In 2009, scientists argued that climate change was the ‘biggest global health threat of the 21st century’,1 and 6 years later ‘the greatest global health opportunity of the 21st century’.2 While a minority of populations may experience health benefits (mostly due to a reduction in diseases related to cold weather), the global burden of disease and premature death is expected to increase progressively.3 For instance, one study showed that heat-related deaths would be expected to rise by around 257% by the 2050s from a current annual baseline of approximately 2000 deaths.4

Much of the policy development on climate change comes from the negotiations between the 195 parties to the United Nations Framework Convention on Climate Change (UNFCCC), working towards a common long-term vision of limiting global warming.

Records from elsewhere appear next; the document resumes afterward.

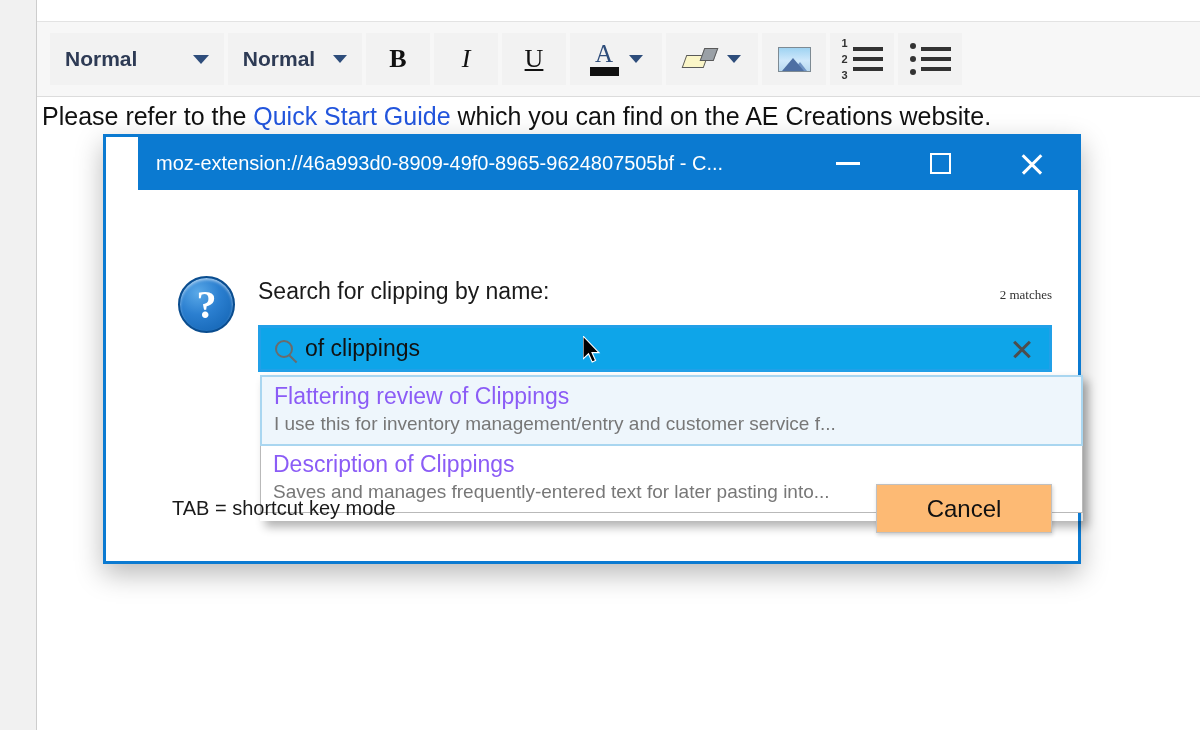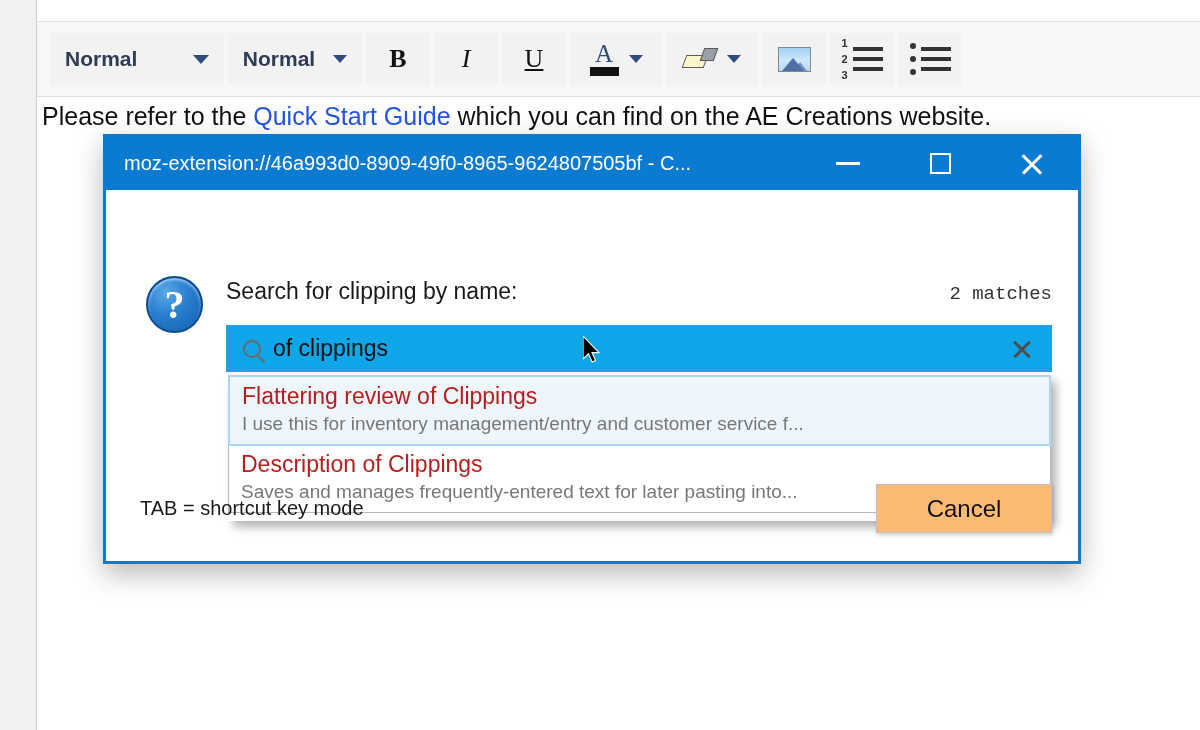"moz-extension://46a993d0-8909-49f0-8965-" .dialog { padding-left: none -> 32px }
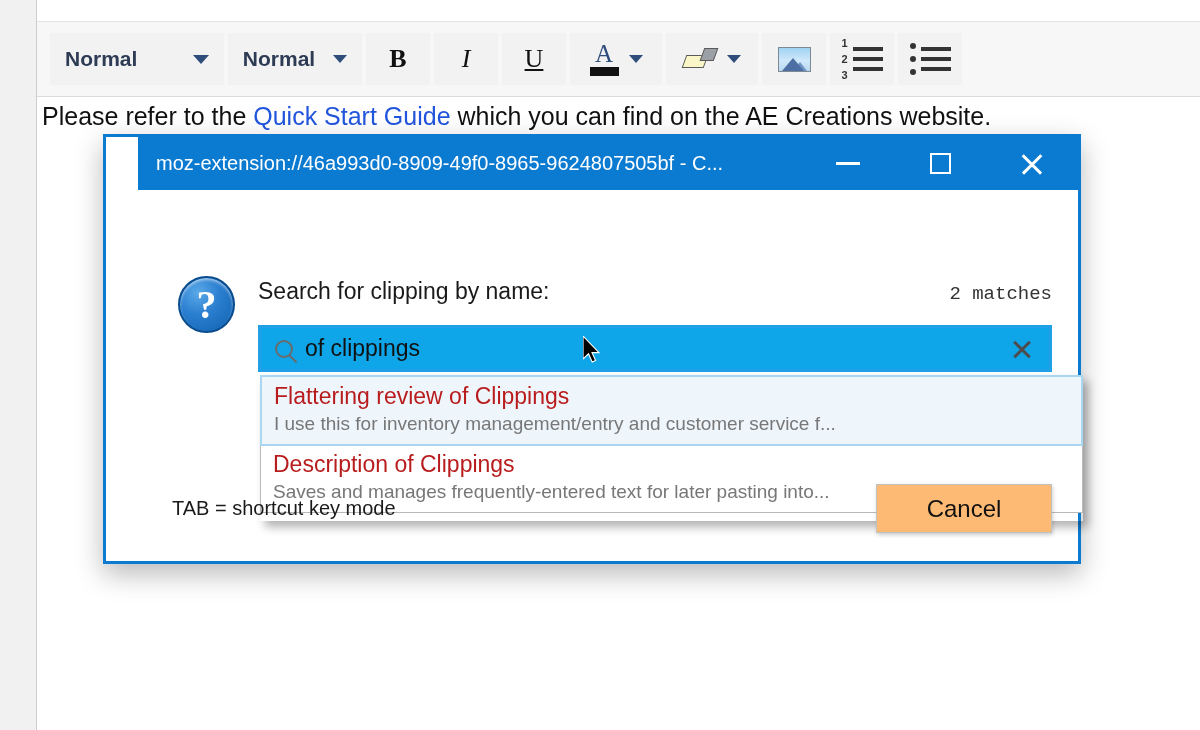"2 matches" .match-count { font-family: Liberation Mono, monospace -> Liberation Serif, serif; font-size: 19px -> 13px }
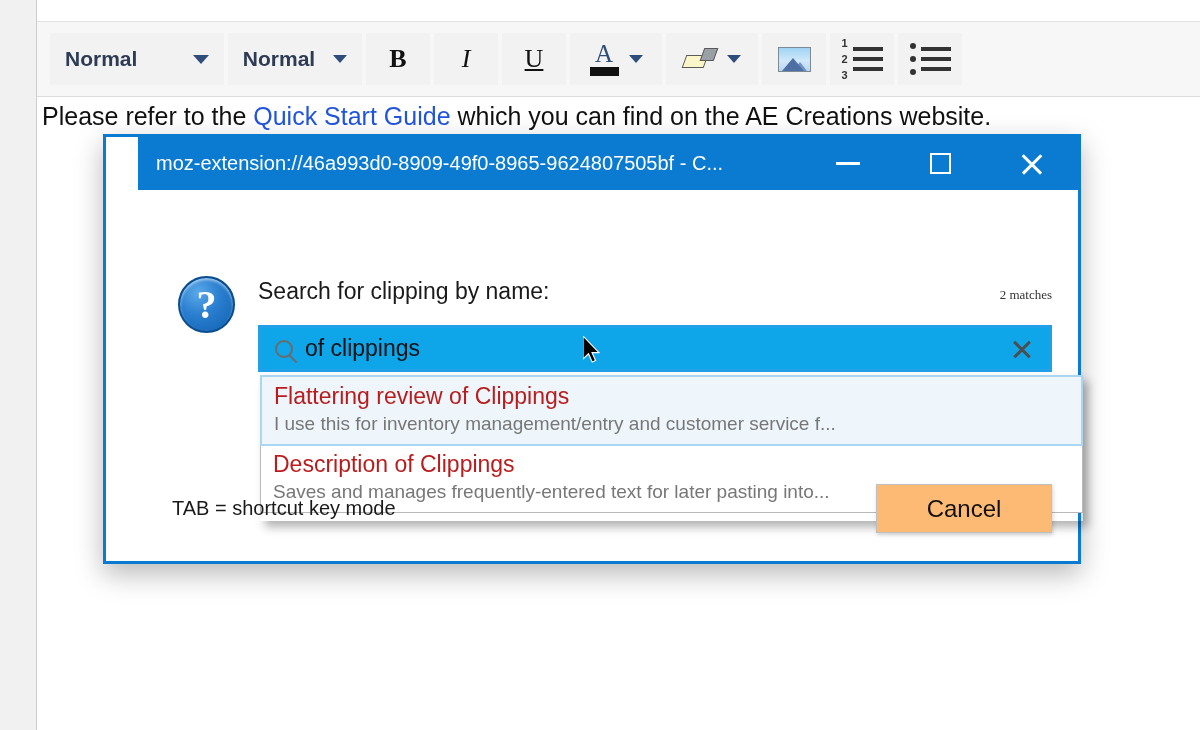"Flattering review of Clippings" .suggest-title { color: #b91c1c -> #8b5cf6 }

The 21th Conference of the Parties (COP21) in Paris in December 2015 was one milestone in the fight against climate change, as all countries agreed to take action by curbing greenhouse gas emissions (GHGE) and keep global warming well below 2°C. The agreement also included a regular review of national commitments every 5 years to check progress. Moreover, it represented an important step to protect and promote health in the face of climate change: for the first time ‘the right to health’ was mentioned in the global agreement on climate change. The WHO referred to the COP21 as ‘a historic win for human health’, and this climate treaty might actually become a public health treaty as countries take action to develop adaptation plans that will protect human health from the worst impacts of climate change.5 This opinion article seeks to present the role of health concerns in the scientific debates on climate change, but also in actual climate policies and international negotiations.